A major portion of hiring demand comes from churn—drivers moving between carriers, leaving OTR for local routes, or leaving the industry entirely. That’s why the same job boards can look like a revolving door.
For someone considering trucking, the opportunity is real, but success often depends on picking the right segment:
Local delivery and dedicated routes often provide better home time but can be physically demanding and may pay differently depending on the company and region.
Regional routes can balance home time with mileage.
OTR can offer strong earning potential for some, but lifestyle fit is everything.

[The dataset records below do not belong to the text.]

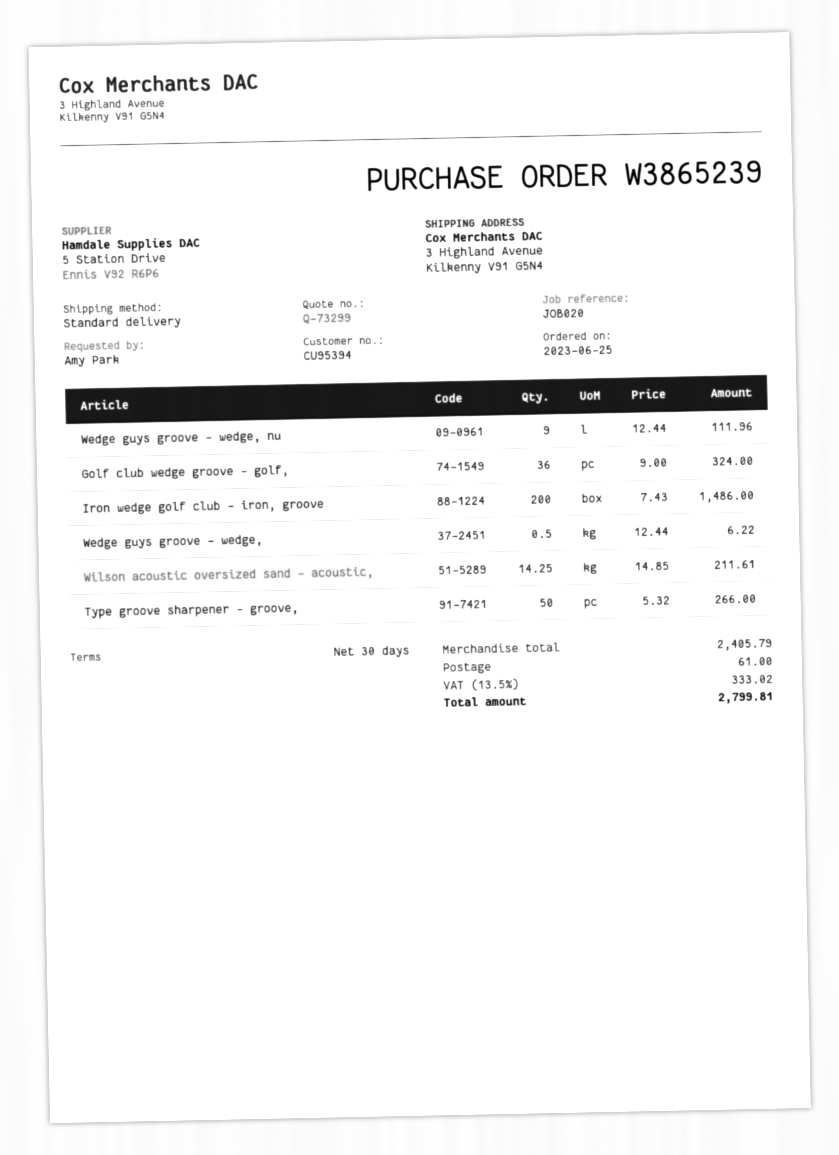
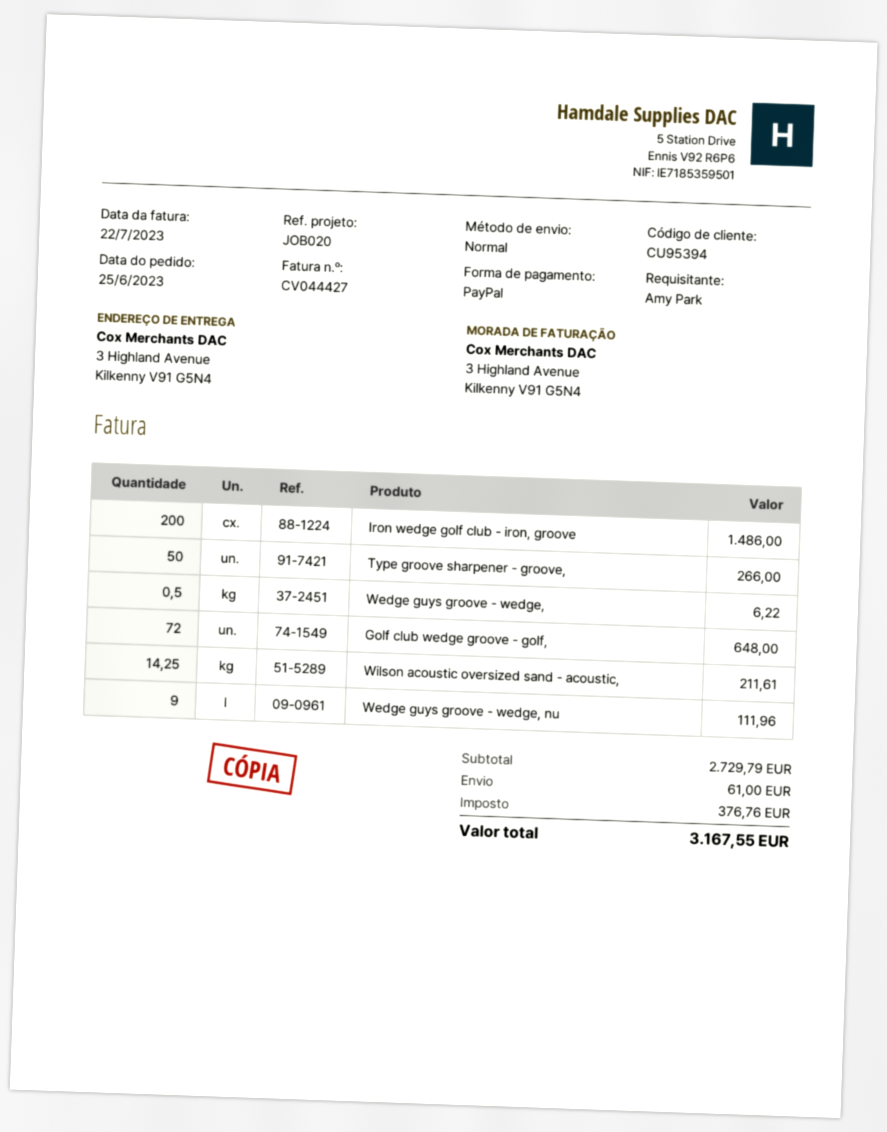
Golf club wedge groove - golf,: 36 for 324.00 -> 72 for 648.00
subtotal: 2405.79 -> 2729.79
tax: 333.02 -> 376.76
total: 2799.81 -> 3167.55

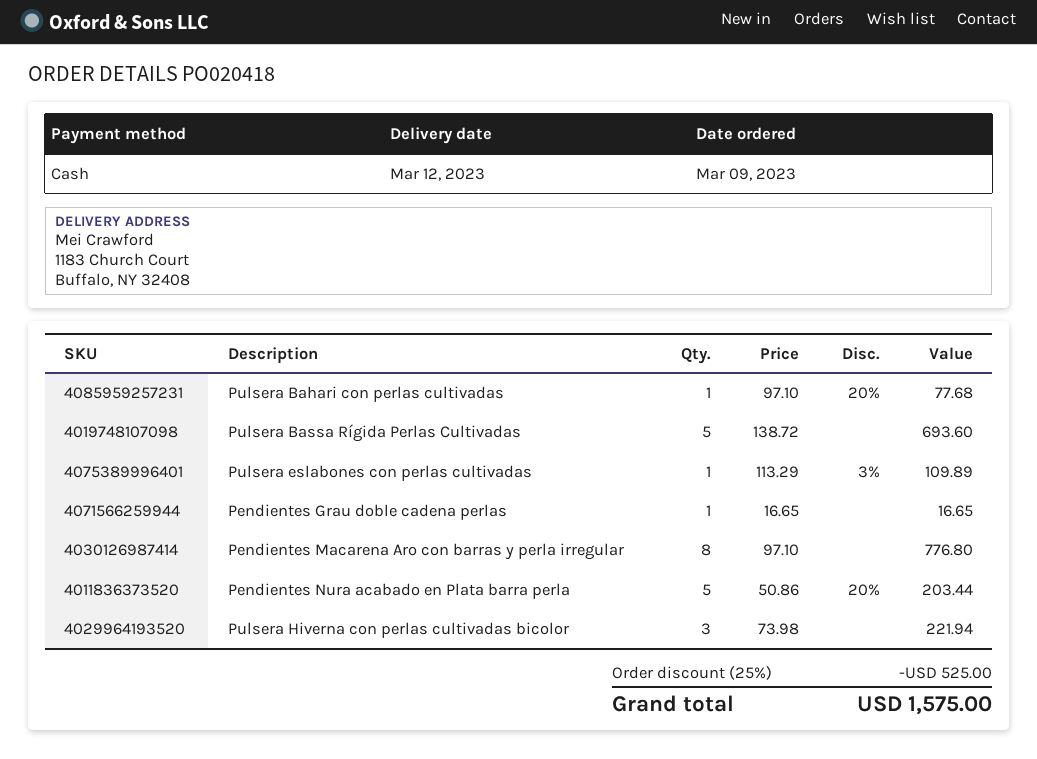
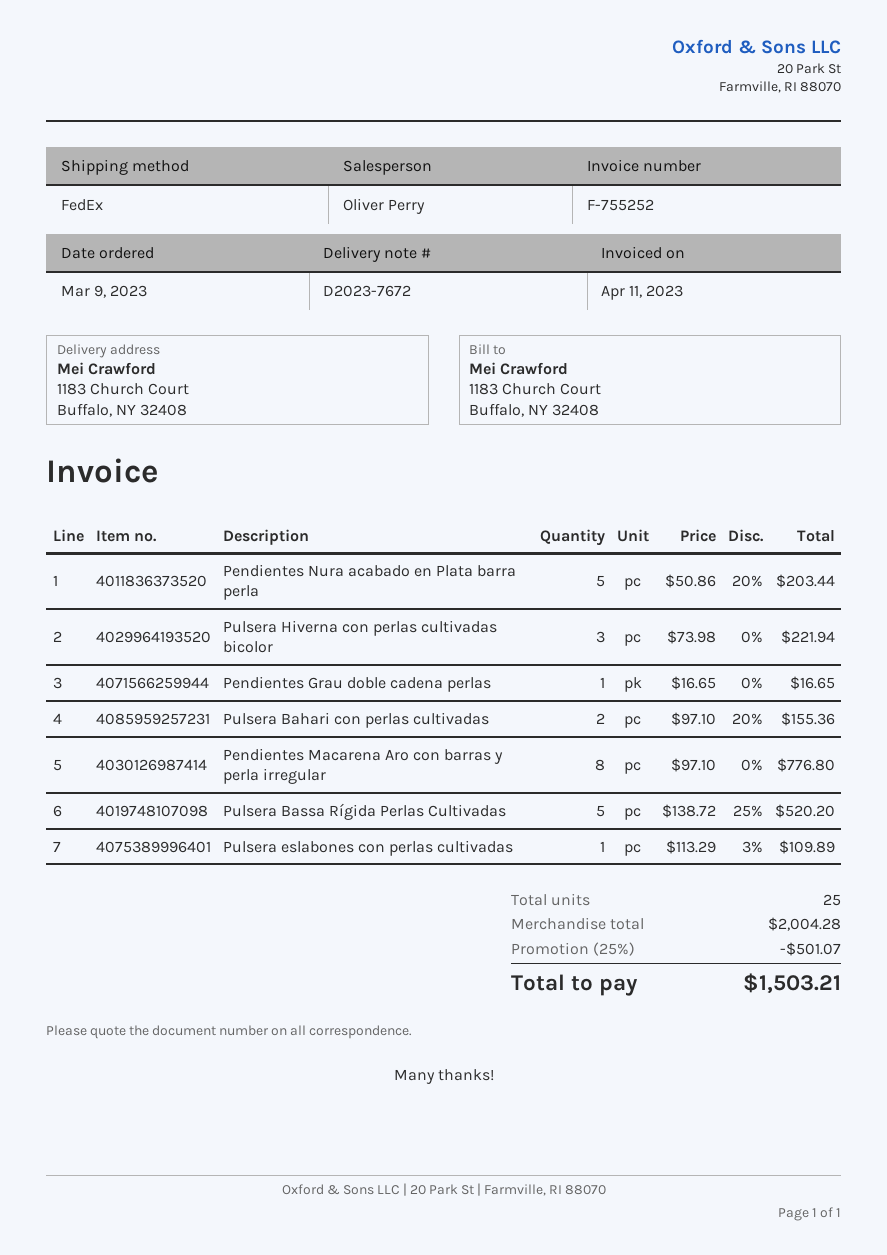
Pulsera Bahari con perlas cultivadas: 1 x 97.10 - 20% = 77.68 -> 2 x 97.10 - 20% = 155.36
Pulsera Bassa Rígida Perlas Cultivadas: 5 x 138.72 = 693.60 -> 5 x 138.72 - 25% = 520.20
discount: 25% = 525.00 -> 25% = 501.07
total: 1575.00 -> 1503.21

What’s driving demand in 2025 and beyond
Several forces keep trucking demand resilient:
E-commerce and “fast delivery” expectations
Consumers expect quick shipping, and businesses run lean inventories. That increases the need for reliable regional and last-mile trucking.
Infrastructure and construction cycles
When construction rises, demand increases for flatbed, dump, and specialized hauling.
Aging workforce and retirements
Even without exact retirement counts in a single source, BLS’s emphasis on replacement openings indicates ongoing exits from the occupation.
Growth in freight corridors and Sun Belt logistics
Distribution hubs keep expanding in high-growth regions, which increases demand for both long-haul and short-haul drivers.
How automation affects the need for drivers
Autonomous trucking gets headlines, and it’s a real trend, but it isn’t an overnight replacement for human drivers.
For example, Aurora (an autonomous trucking company) has publicly discussed scaling driverless operations, but it is still expanding gradually and focusing on safety-first deployment in specific corridors.
A realistic near-term view is that automation may first change where and how drivers work (for example, more hub-to-hub routes supported by humans in complex urban pickup/delivery), rather than eliminating the need for drivers altogether across the entire network.
What could reduce the shortage long-term
If the “need” is partly a retention problem, the solutions look like job improvements, not just recruitment ads.
Some of the most practical levers include:
Better pay structures that compensate detention time and non-driving work
More predictable schedules and improved home time options
Stronger treatment at shipper/receiver facilities (reducing long waits)
Training pipelines that bring in new drivers safely and confidently
Clear advancement paths (trainer roles, specialized hauling, dispatch, safety, owner-operator planning)
The carriers that solve these issues typically don’t “magically” find drivers—they keep them.
Bottom line
The need for truck drivers in the United States remains high because trucking is essential, the workforce is massive, and replacement demand is relentless. BLS projects 237,600 openings per year on average through 2034, and ATA reports an ongoing shortage measured in the tens of thousands of drivers.
For job seekers, that means opportunity, but the smartest move is targeting the right type of driving job and employer—the ones that match your lifestyle and treat driving as a profession worth keeping.